- **Instructions to follow**: Given the records underneath, please repeat exactly the lines from the line with "html: none ->" through the line with "top: 113px ->", passing over any picture.

*** Supplied entries ***

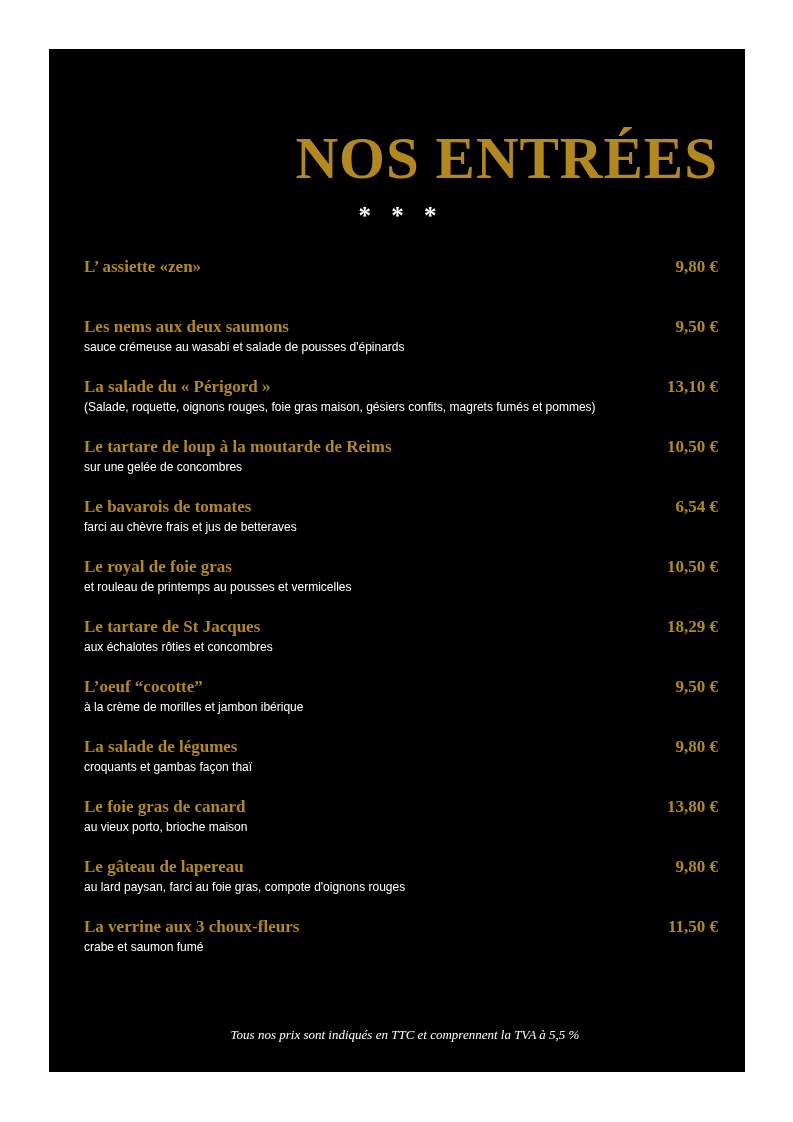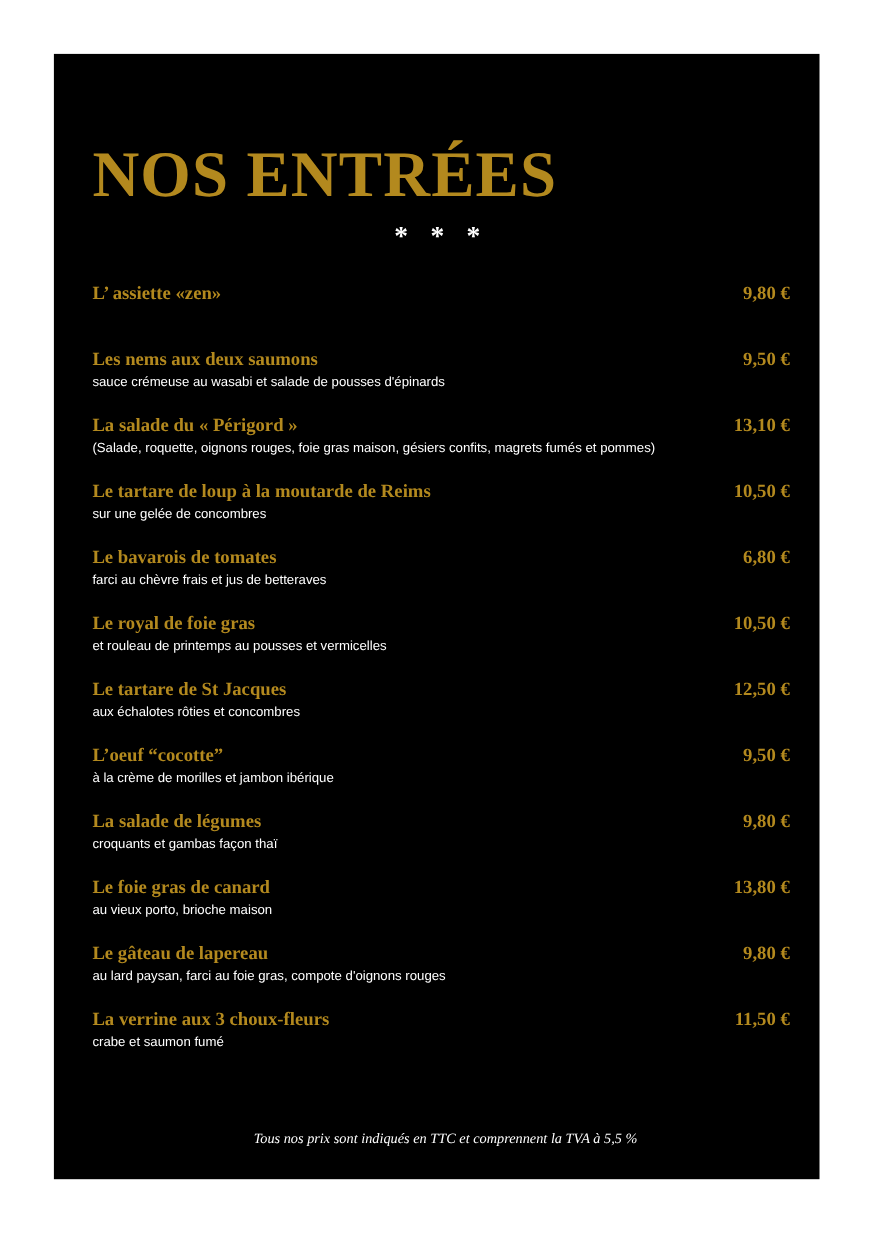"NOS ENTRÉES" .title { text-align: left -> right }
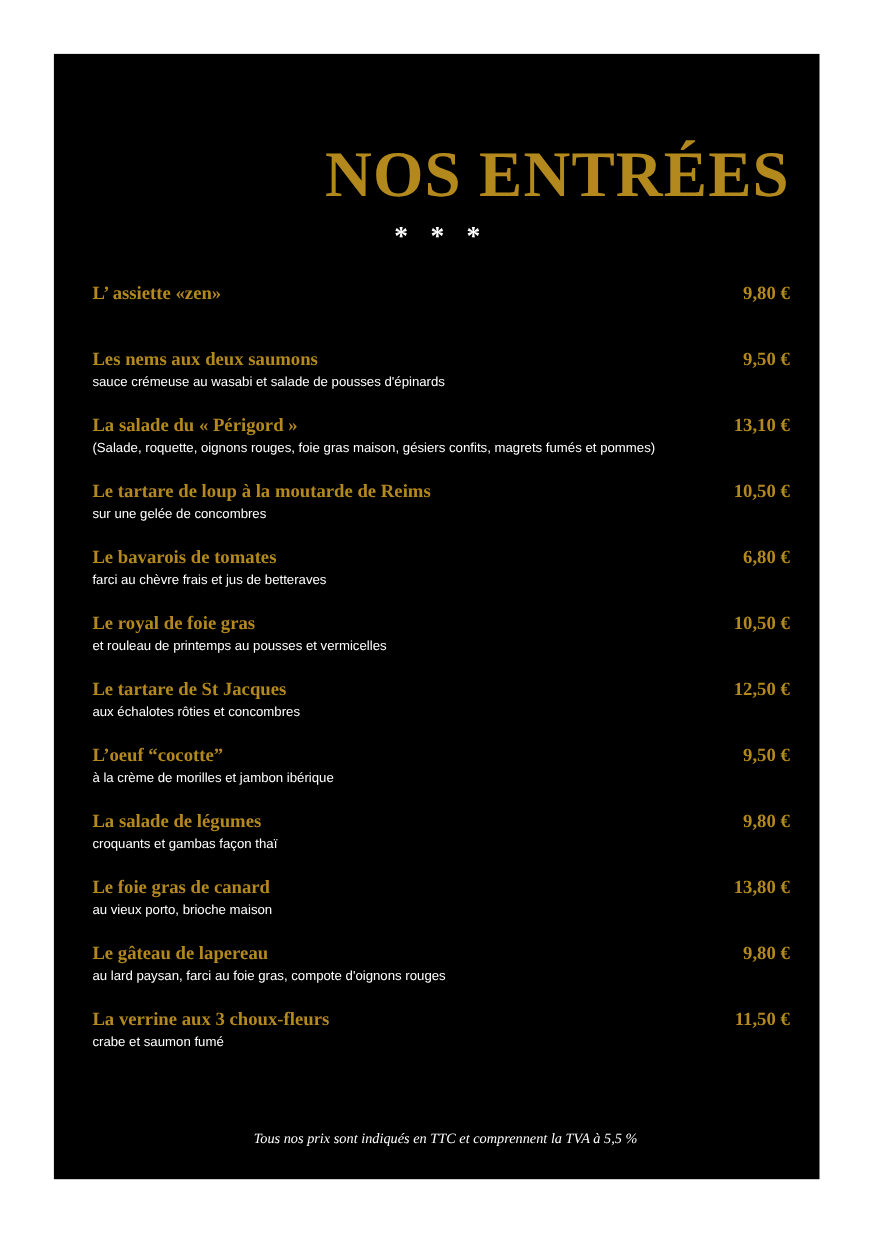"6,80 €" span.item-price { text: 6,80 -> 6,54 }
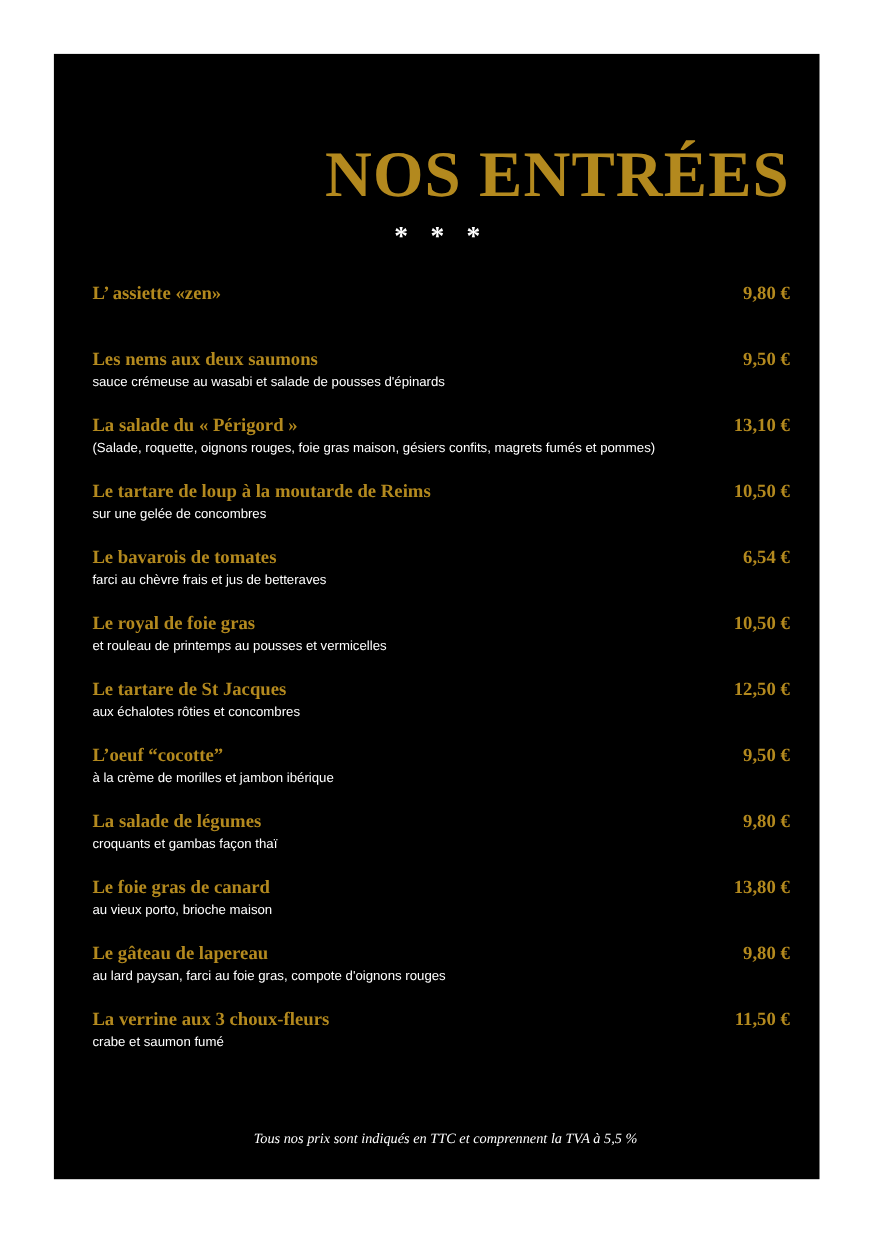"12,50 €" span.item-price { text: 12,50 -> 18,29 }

*** End of Supplied entries ***
*** Supplied entries ***

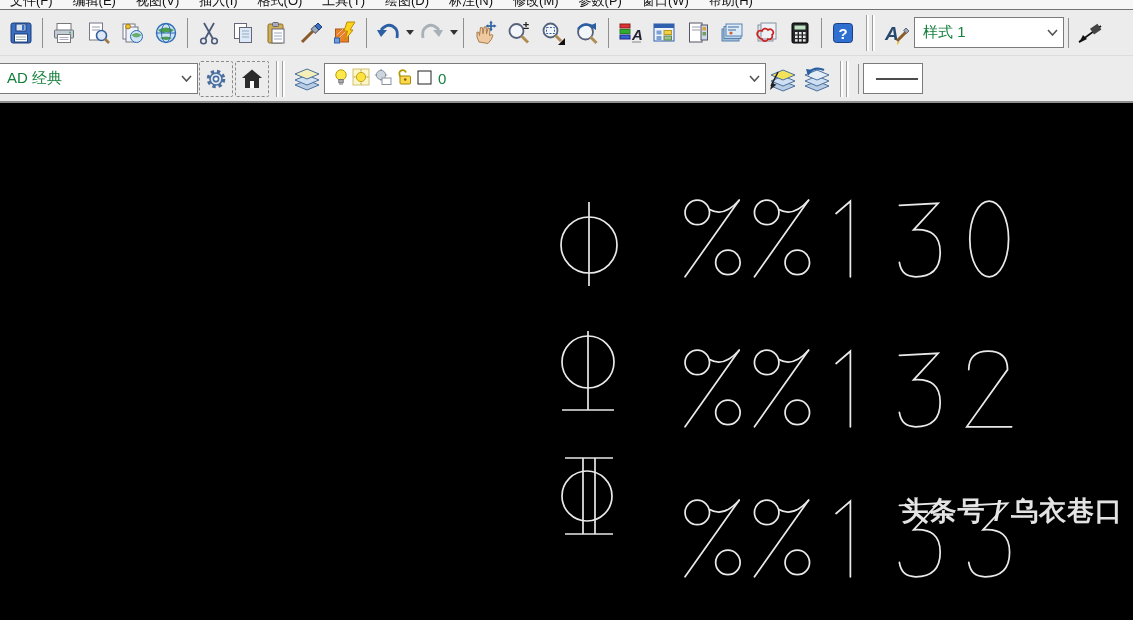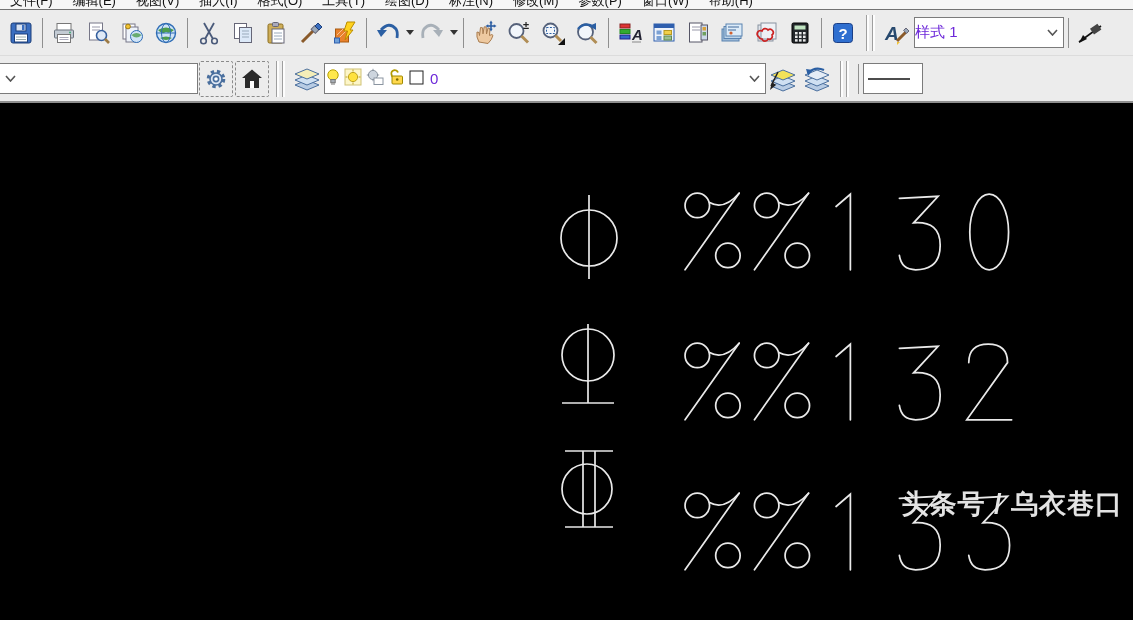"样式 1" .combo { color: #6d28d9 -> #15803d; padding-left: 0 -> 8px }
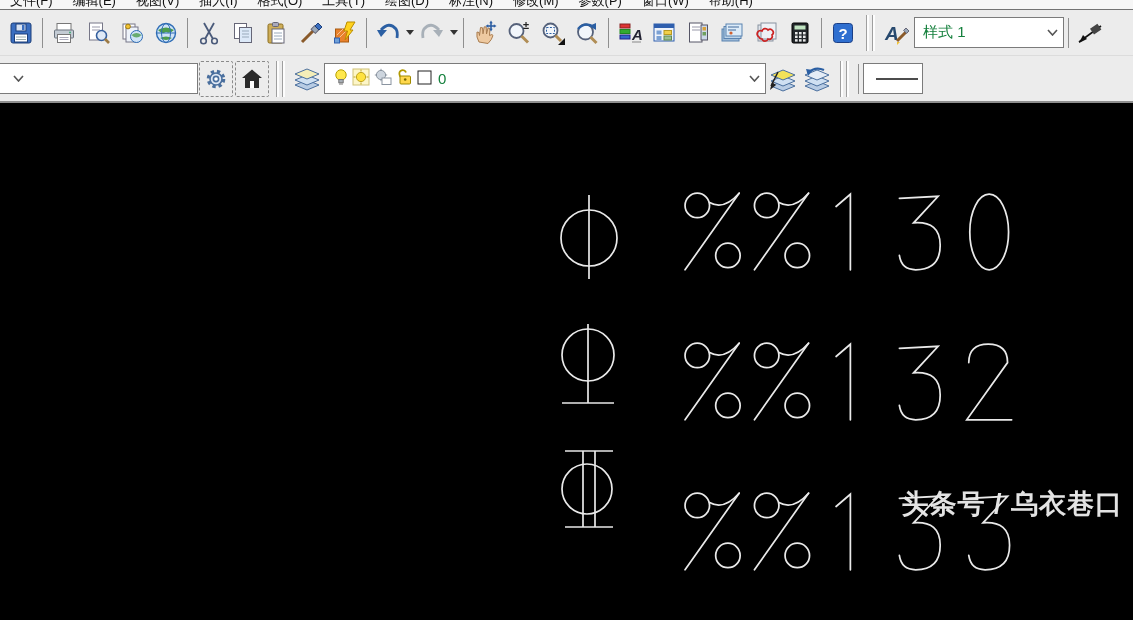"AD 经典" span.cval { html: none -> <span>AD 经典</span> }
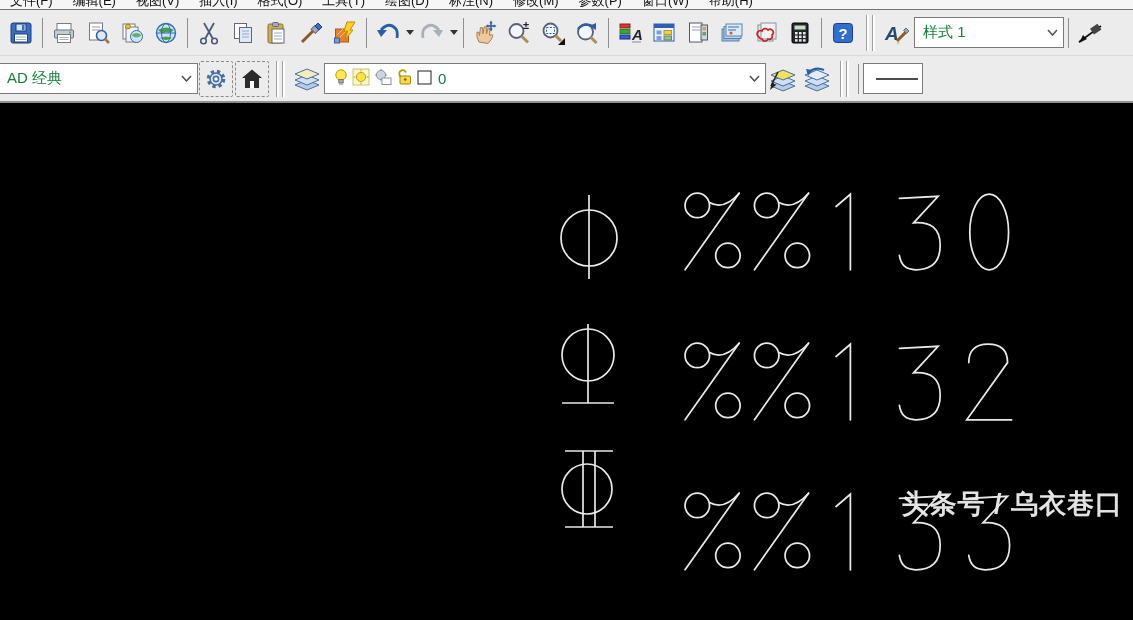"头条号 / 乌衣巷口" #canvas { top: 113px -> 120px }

*** End of Supplied entries ***

- **Result**:
"AD 经典" span.cval { html: none -> <span>AD 经典</span> }
"头条号 / 乌衣巷口" #canvas { top: 113px -> 120px }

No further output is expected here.